Required work:
Each record that follows is to be duplicated exactly, though its pictures are not.

Records supplied:
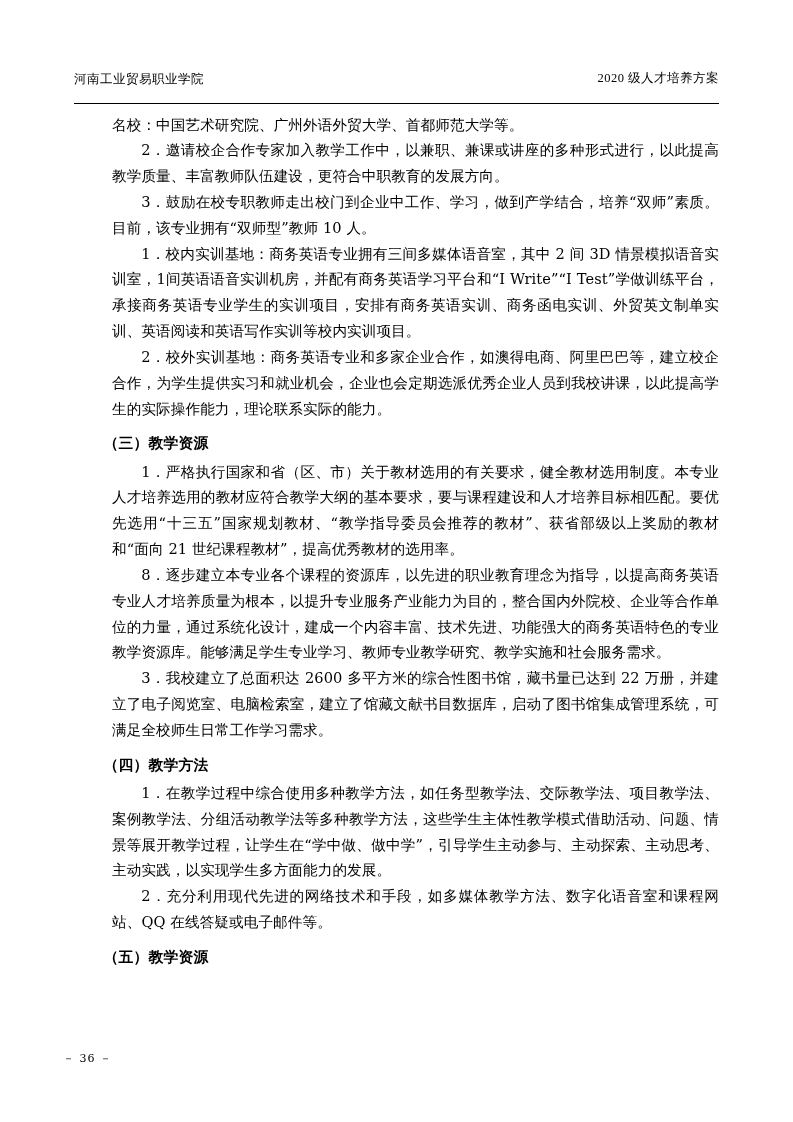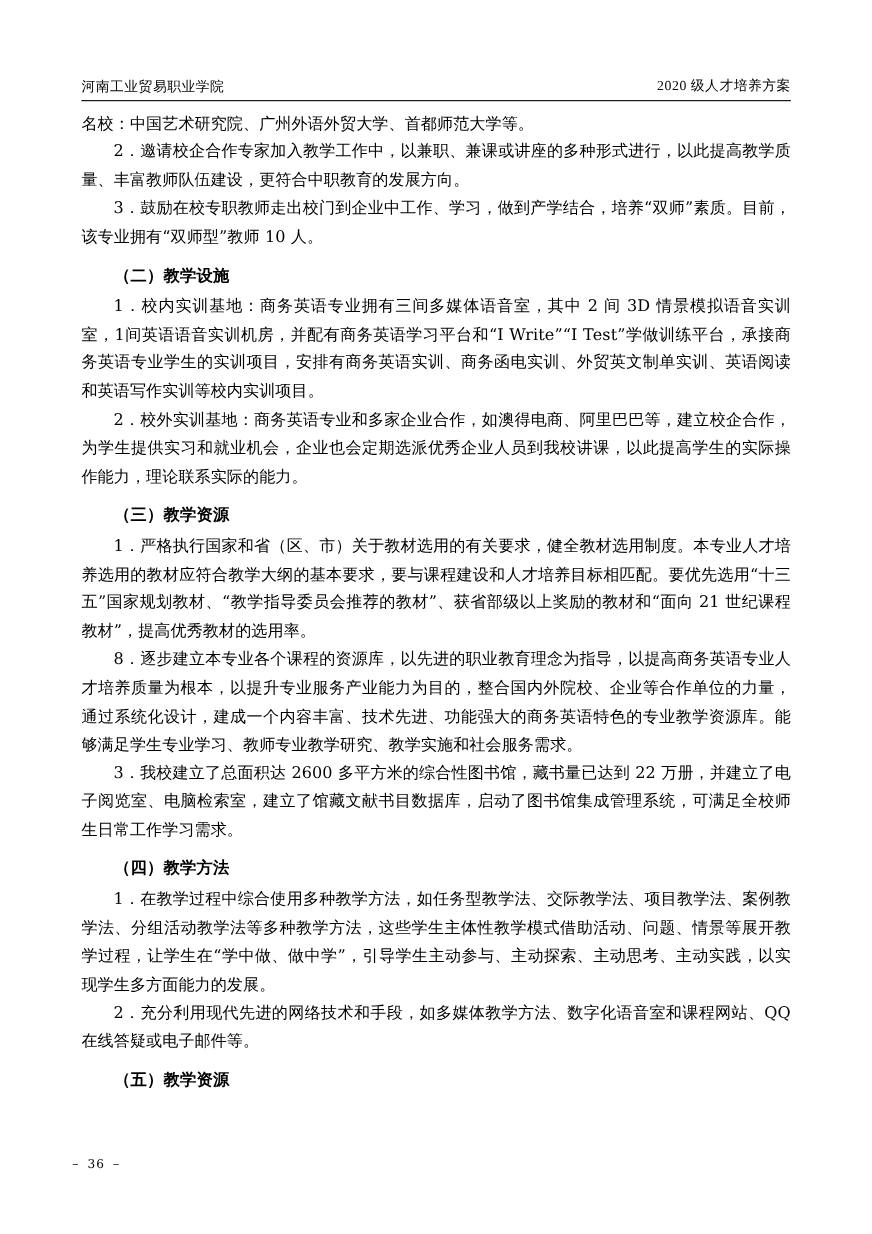--- a/index.html
+++ b/index.html
@@ -30,7 +30,7 @@
     align-items: flex-end;
     font-size: 12.5px;
     line-height: 1.4;
-    padding-bottom: 3px;
+    padding-bottom: 15px;
   }
   .header-left {
     letter-spacing: 0.5px;

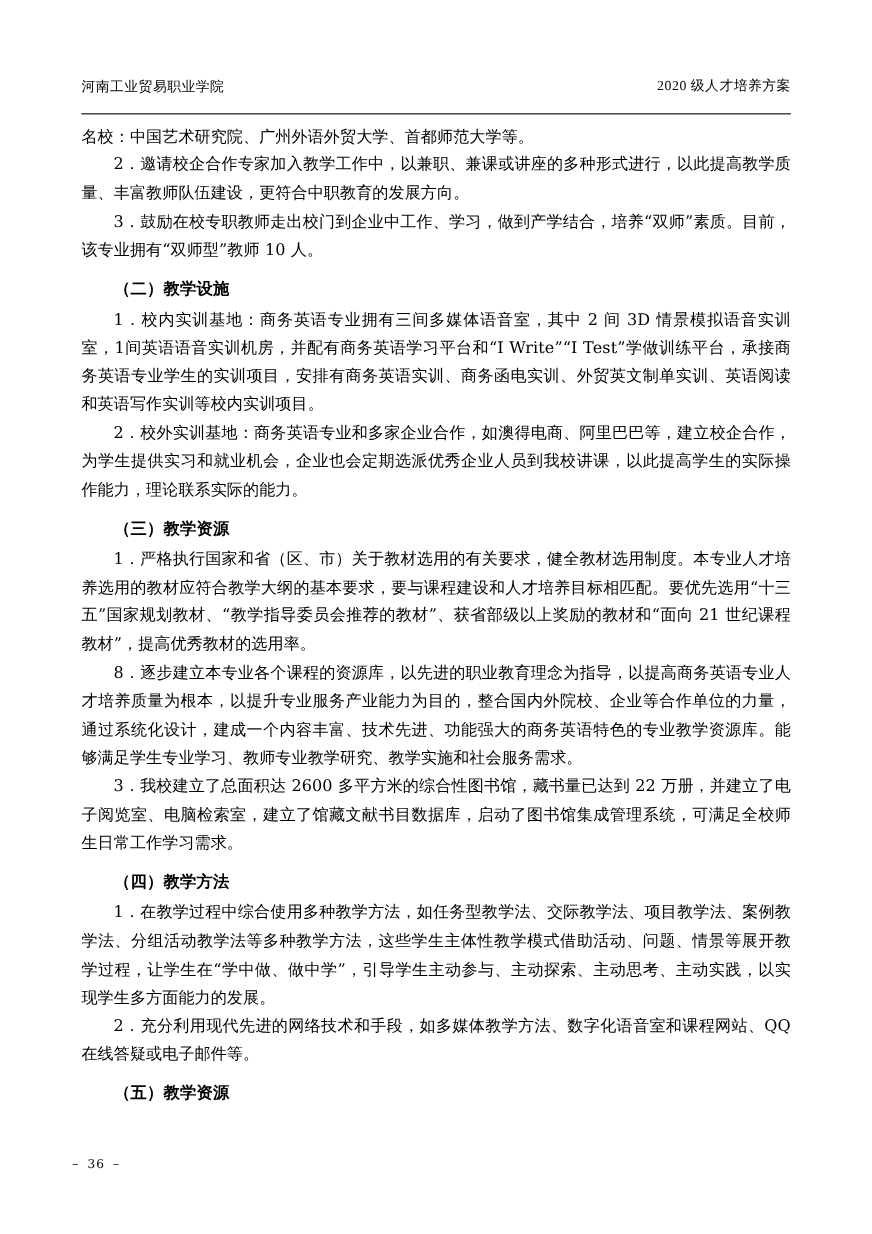--- a/index.html
+++ b/index.html
@@ -74,6 +74,7 @@
   }
   .blk {
     margin-bottom: 0;
+    margin-left: 38px;
   }
 </style>
 </head>

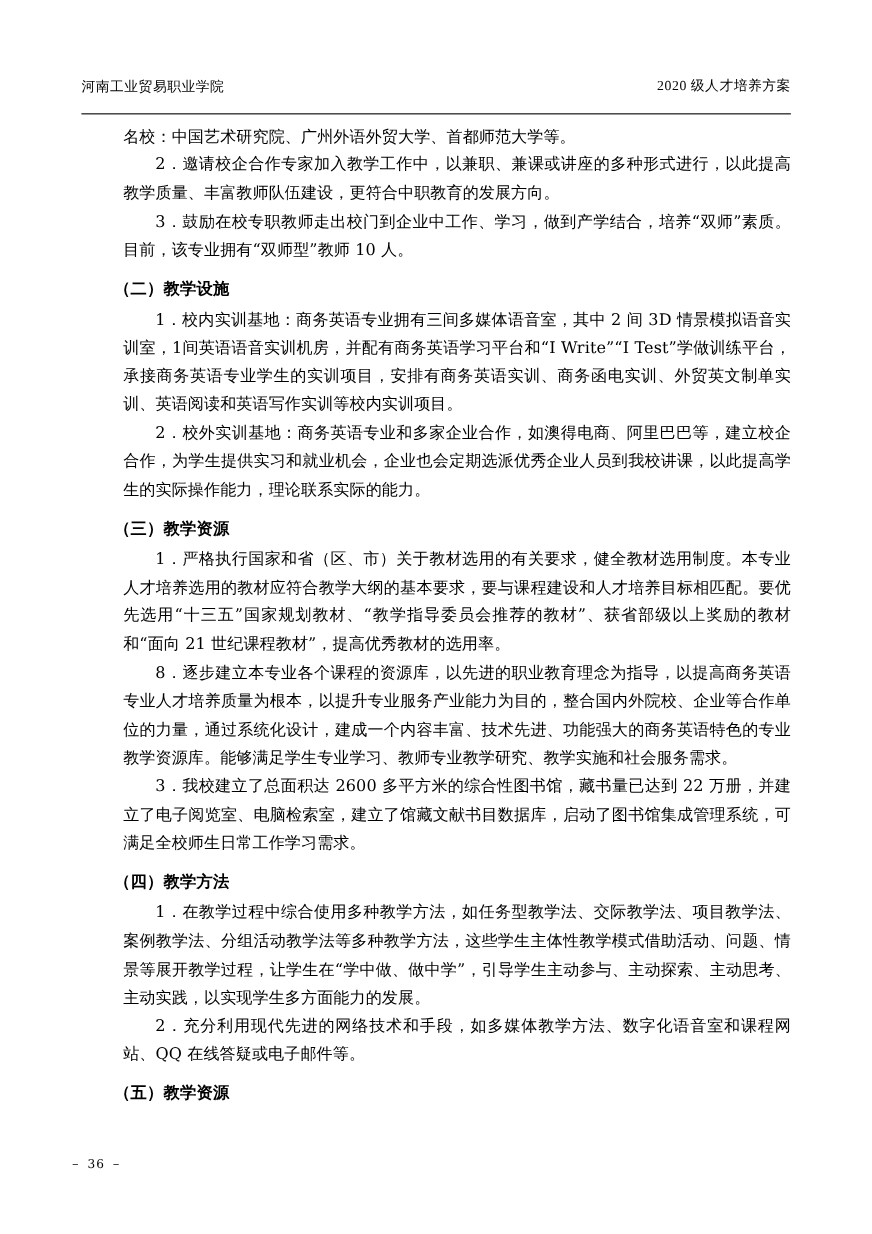--- a/index.html
+++ b/index.html
@@ -94,7 +94,6 @@
     <p class="indent blk">2．邀请校企合作专家加入教学工作中，以兼职、兼课或讲座的多种形式进行，以此提高教学质量、丰富教师队伍建设，更符合中职教育的发展方向。</p>
     <p class="indent blk">3．鼓励在校专职教师走出校门到企业中工作、学习，做到产学结合，培养“双师”素质。目前，该专业拥有“双师型”教师 10 人。</p>
 
-    <h2 class="section">（二）教学设施</h2>
     <p class="indent blk">1．校内实训基地：商务英语专业拥有三间多媒体语音室，其中 2 间 3D 情景模拟语音实训室，1间英语语音实训机房，并配有商务英语学习平台和“I Write”“I Test”学做训练平台，承接商务英语专业学生的实训项目，安排有商务英语实训、商务函电实训、外贸英文制单实训、英语阅读和英语写作实训等校内实训项目。</p>
     <p class="indent blk">2．校外实训基地：商务英语专业和多家企业合作，如澳得电商、阿里巴巴等，建立校企合作，为学生提供实习和就业机会，企业也会定期选派优秀企业人员到我校讲课，以此提高学生的实际操作能力，理论联系实际的能力。</p>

Solution to this exercise:
--- a/index.html
+++ b/index.html
@@ -30,7 +30,7 @@
     align-items: flex-end;
     font-size: 12.5px;
     line-height: 1.4;
-    padding-bottom: 3px;
+    padding-bottom: 15px;
   }
   .header-left {
     letter-spacing: 0.5px;

--- a/index.html
+++ b/index.html
@@ -74,6 +74,7 @@
   }
   .blk {
     margin-bottom: 0;
+    margin-left: 38px;
   }
 </style>
 </head>

--- a/index.html
+++ b/index.html
@@ -94,7 +94,6 @@
     <p class="indent blk">2．邀请校企合作专家加入教学工作中，以兼职、兼课或讲座的多种形式进行，以此提高教学质量、丰富教师队伍建设，更符合中职教育的发展方向。</p>
     <p class="indent blk">3．鼓励在校专职教师走出校门到企业中工作、学习，做到产学结合，培养“双师”素质。目前，该专业拥有“双师型”教师 10 人。</p>
 
-    <h2 class="section">（二）教学设施</h2>
     <p class="indent blk">1．校内实训基地：商务英语专业拥有三间多媒体语音室，其中 2 间 3D 情景模拟语音实训室，1间英语语音实训机房，并配有商务英语学习平台和“I Write”“I Test”学做训练平台，承接商务英语专业学生的实训项目，安排有商务英语实训、商务函电实训、外贸英文制单实训、英语阅读和英语写作实训等校内实训项目。</p>
     <p class="indent blk">2．校外实训基地：商务英语专业和多家企业合作，如澳得电商、阿里巴巴等，建立校企合作，为学生提供实习和就业机会，企业也会定期选派优秀企业人员到我校讲课，以此提高学生的实际操作能力，理论联系实际的能力。</p>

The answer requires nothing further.